> [Materials provided]
--------------------
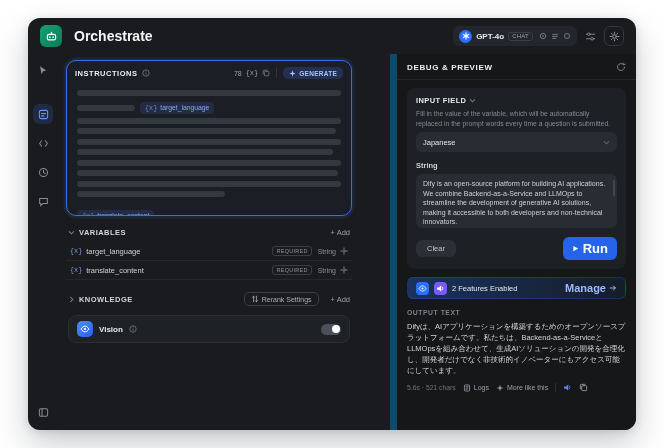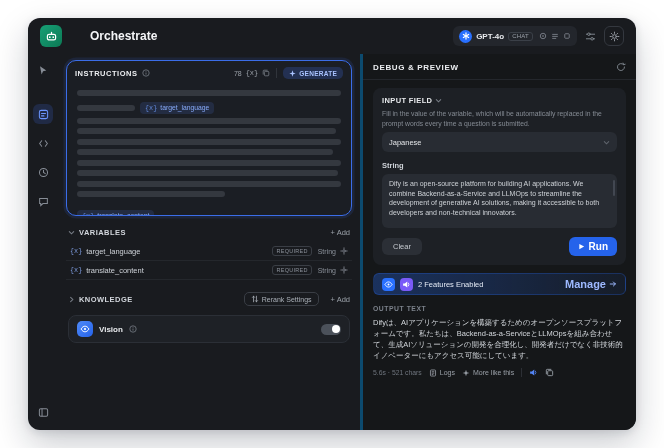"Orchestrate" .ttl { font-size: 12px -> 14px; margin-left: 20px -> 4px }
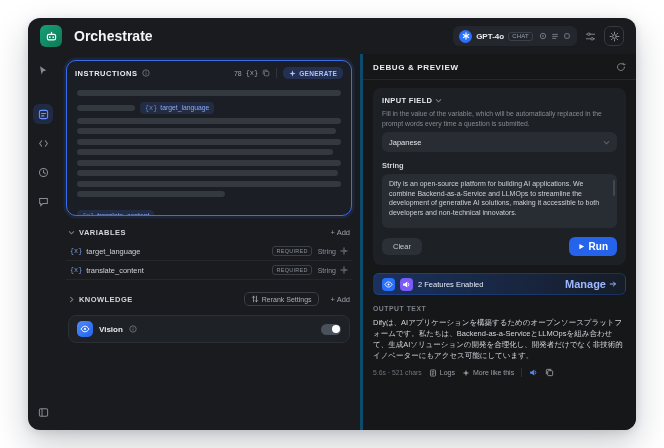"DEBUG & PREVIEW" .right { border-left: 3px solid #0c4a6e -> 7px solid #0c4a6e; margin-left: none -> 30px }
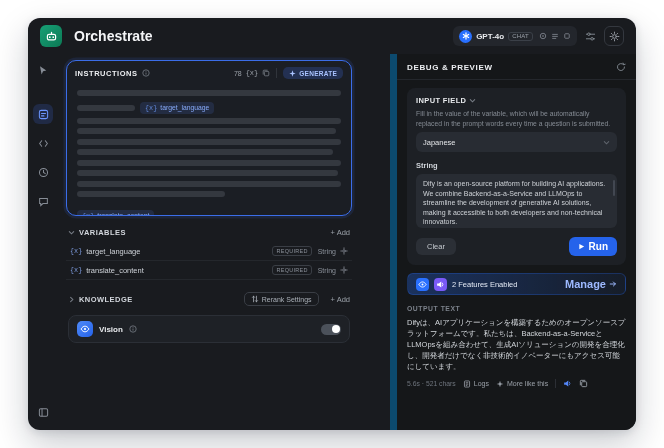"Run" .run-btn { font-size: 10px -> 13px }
--------------------
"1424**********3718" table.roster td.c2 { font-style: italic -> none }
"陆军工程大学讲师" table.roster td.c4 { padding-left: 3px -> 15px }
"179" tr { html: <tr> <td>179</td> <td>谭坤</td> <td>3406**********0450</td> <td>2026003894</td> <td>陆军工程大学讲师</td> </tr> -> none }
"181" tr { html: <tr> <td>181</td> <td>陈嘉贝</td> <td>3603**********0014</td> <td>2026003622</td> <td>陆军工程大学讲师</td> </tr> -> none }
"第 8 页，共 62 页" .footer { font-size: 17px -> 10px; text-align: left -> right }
--------------------
> [Problem to solve]
Go through the material above and output exactly the lines from the one containing "font-style: italic ->" through the one containing "font-size: 17px ->".

> [Exercise output]
"1424**********3718" table.roster td.c2 { font-style: italic -> none }
"陆军工程大学讲师" table.roster td.c4 { padding-left: 3px -> 15px }
"179" tr { html: <tr> <td>179</td> <td>谭坤</td> <td>3406**********0450</td> <td>2026003894</td> <td>陆军工程大学讲师</td> </tr> -> none }
"181" tr { html: <tr> <td>181</td> <td>陈嘉贝</td> <td>3603**********0014</td> <td>2026003622</td> <td>陆军工程大学讲师</td> </tr> -> none }
"第 8 页，共 62 页" .footer { font-size: 17px -> 10px; text-align: left -> right }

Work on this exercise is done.